● **What you need to do**
Restate the data below word for word, omitting pictures.

Detected change data

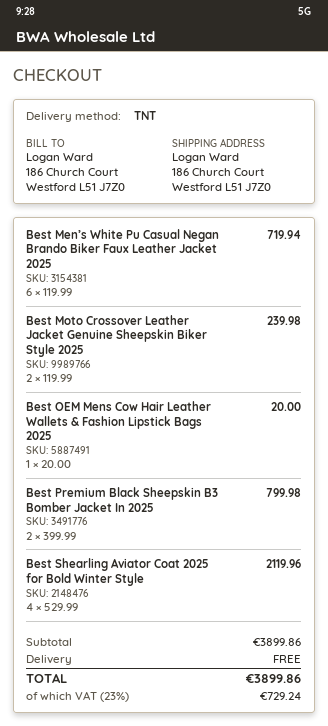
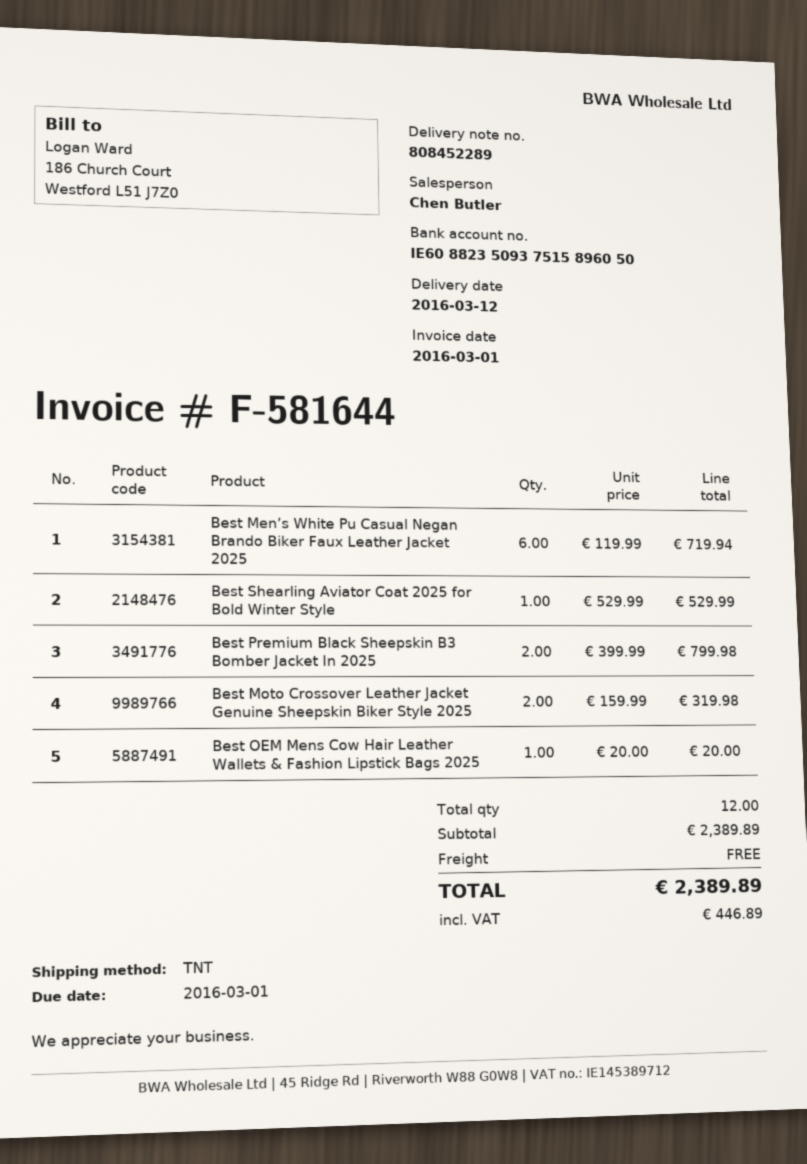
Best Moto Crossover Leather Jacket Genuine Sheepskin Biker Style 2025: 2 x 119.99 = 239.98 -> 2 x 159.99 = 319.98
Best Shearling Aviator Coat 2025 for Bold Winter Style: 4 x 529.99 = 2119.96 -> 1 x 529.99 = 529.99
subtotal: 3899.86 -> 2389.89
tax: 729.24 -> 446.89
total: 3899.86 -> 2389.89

● **Answer section**
Best Moto Crossover Leather Jacket Genuine Sheepskin Biker Style 2025: 2 x 119.99 = 239.98 -> 2 x 159.99 = 319.98
Best Shearling Aviator Coat 2025 for Bold Winter Style: 4 x 529.99 = 2119.96 -> 1 x 529.99 = 529.99
subtotal: 3899.86 -> 2389.89
tax: 729.24 -> 446.89
total: 3899.86 -> 2389.89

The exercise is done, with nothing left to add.